Dünya ve ukba dengesinin dünya lehine yitirilmesi, Müslüman bireyi derin dindarlıktan uzaklaştırarak yüzeysel ve şekli bir dindarlığa doğru itmektedir. Dünyevileşme, bireycileşme gibi etkenler neticesinde dini ana kaynaklarından ziyade yüzeysel ve yakın fayda bakış açısı ile anlama ve uygulama tercih edilmektedir.
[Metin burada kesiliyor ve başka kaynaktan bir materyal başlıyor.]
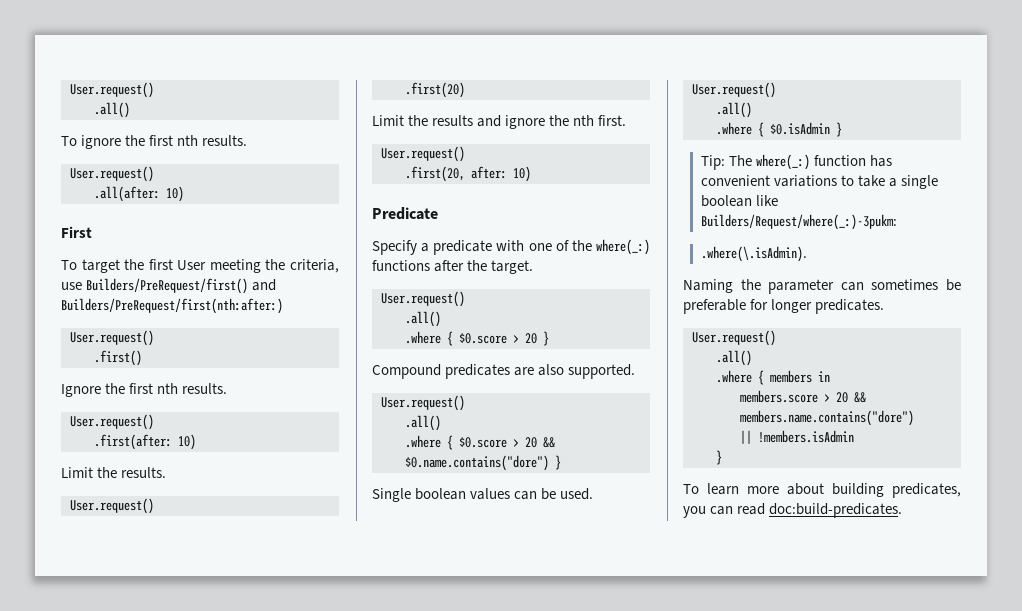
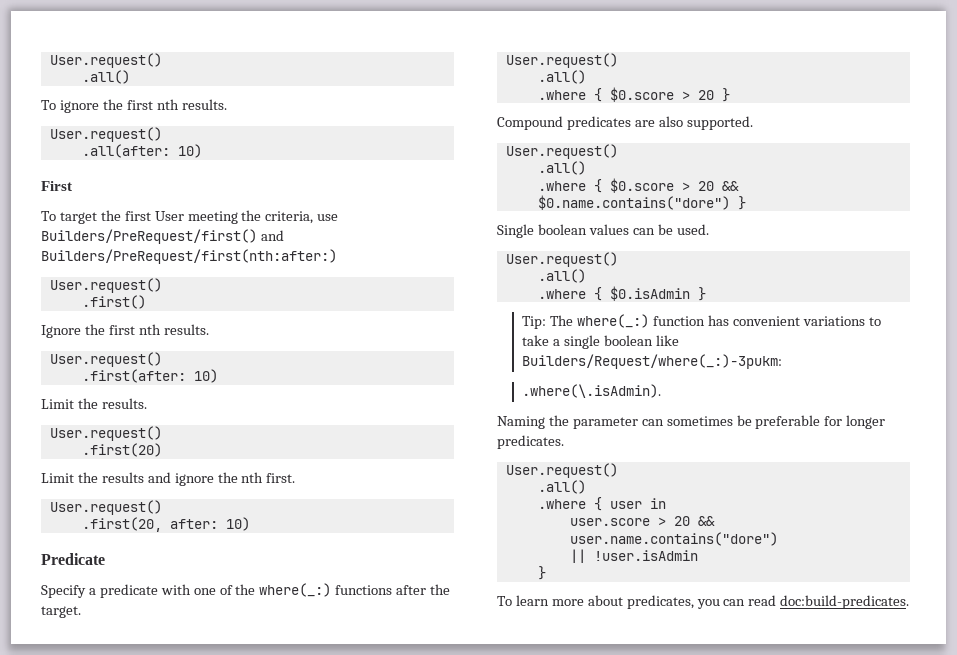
- .where { members in
+ .where { user in
- members.score > 20 && members.name.contains("dore")
+ user.score > 20 && user.name.contains("dore")
- || !members.isAdmin
+ || !user.isAdmin
- To learn more about building predicates, you can read doc:build-predicates.
+ To learn more about predicates, you can read doc:build-predicates.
Kadın ile alakalı da aynı bakış açıları ile yorumlamalar ve uygulamalar ortaya konduğunda İslam’ın özünden ve buyruklarından uzak bir din anlayışı ile karşı karşıya kalınmaktadır.

Kadın ile ilgili tartışmalar, birçok konuda önümüze çıktığı gibi daha yaratılış hikâyesi kurgulanırken başlatılmış ve bu aşamada kurgulanan eksik yaratılış, erkeğin kalıntılarından yaratılış algısı, bir hikâye gibi anlatılmış ve bu kurgu sadece yaratılış konusunda kalmamış; kadının özne olduğu neredeyse her konuya ifrat ve tefrit şekliyle yansımıştır.

Çözüm Yolu Kur’ân-ı Kerîm

 Kur’an, her konuda insanlık için çözüm noktası, netlik kazandırma vesilesi ve hidayet kaynağı olduğu gibi kadın hususunda da problemleri ortadan kaldırma ve beşeriyete rehberlik etmek üzere nazil olmuştur. Dinlerin sonuncusu ve en kamili olan İslâm dininin kutsal kitabı Kur’an ve bu hidayet kaynağının en kâmil uygulayıcısı Peygamber Efendimiz (s.a.a) ve masum imamların kadına bakışı, bizler için en önemli kaynak olmalıdır.

Kur’an, insanoğlunun ruh ve nefsini eğitmek ve tezkiye etmek için inmiştir. O, soyut bir varlıktır. Kur’an’da erkek ya da kadının tezkiyesinden değil, ruhun tezkiyesinden bahsedilmektedir. Bu noktada kadın ve erkek eşittir. Kur’an, cinsiyeti üzerinden değil şahsiyeti üzerinden insana seslenmiştir. Erkek ve kadının dişilik ve erkeklik çehreleriyle değil; insanlık yüzleriyle tanınmasını istemiştir, çünkü esas olan hakikat, beden değil ruhtur. Kadın ve erkek olmak beden ile ilgiliyken; eğitim, öğretim, tezkiye, tehzib, ibadet, saygınlık, ahlak gibi değerler ruh ile ilgidir. Eğer Kur’ân-ı Kerîm’i bir okul farz edersek bu okulun öğrencileri bedenler değil; ruhlardır. İnsanın bedeni bir araçtır, esas olan ruhtur.

“…De ki: Ruh, Rabbimin emrindedir.” (İsra 17/85)

İnsan ruhu, müzekker ve müennes olmaktan münezzehtir. Kur’an’da değerler; zillet ve izzet, itaat ve isyan, takva ve fücur, ilim ve cehalet, Müslüman ve kafir, hak ve batıl ve tüm bunlarla birlikte pratik akılla ilgili ahlakî değerlerin tümü ne erkeklik ne de dişilik cinsiyeti ile beyan edilmiştir. Sabırlı, alim, imanlı, takvalı vb. olan ruhtur. Muhammed’i öz İslam’ın insana verdiği değer kapsamında kadın ve erkek her iki cinsiyette yüce kemallere ulaşabilecek potansiyellere sahiptir. Kadın yücedir veyahut erkek yücedir gibi söylemleri insani boyutta biz dinde görmemekteyiz.

“Erkek olsun, kadın olsun her kim iman etmiş olarak dünya ve ahiret için yararlı iyi işler yaparsa işte onlar da cennete girerler ve zerre kadar haksızlığa uğratılmazlar.” (Nisa, 124)

İslam dinine baktığımızda böyle bir değerlendirme görürken literatürde kadın ile alakalı birçok hususta problemlerin ortaya çıktığını görmekteyiz.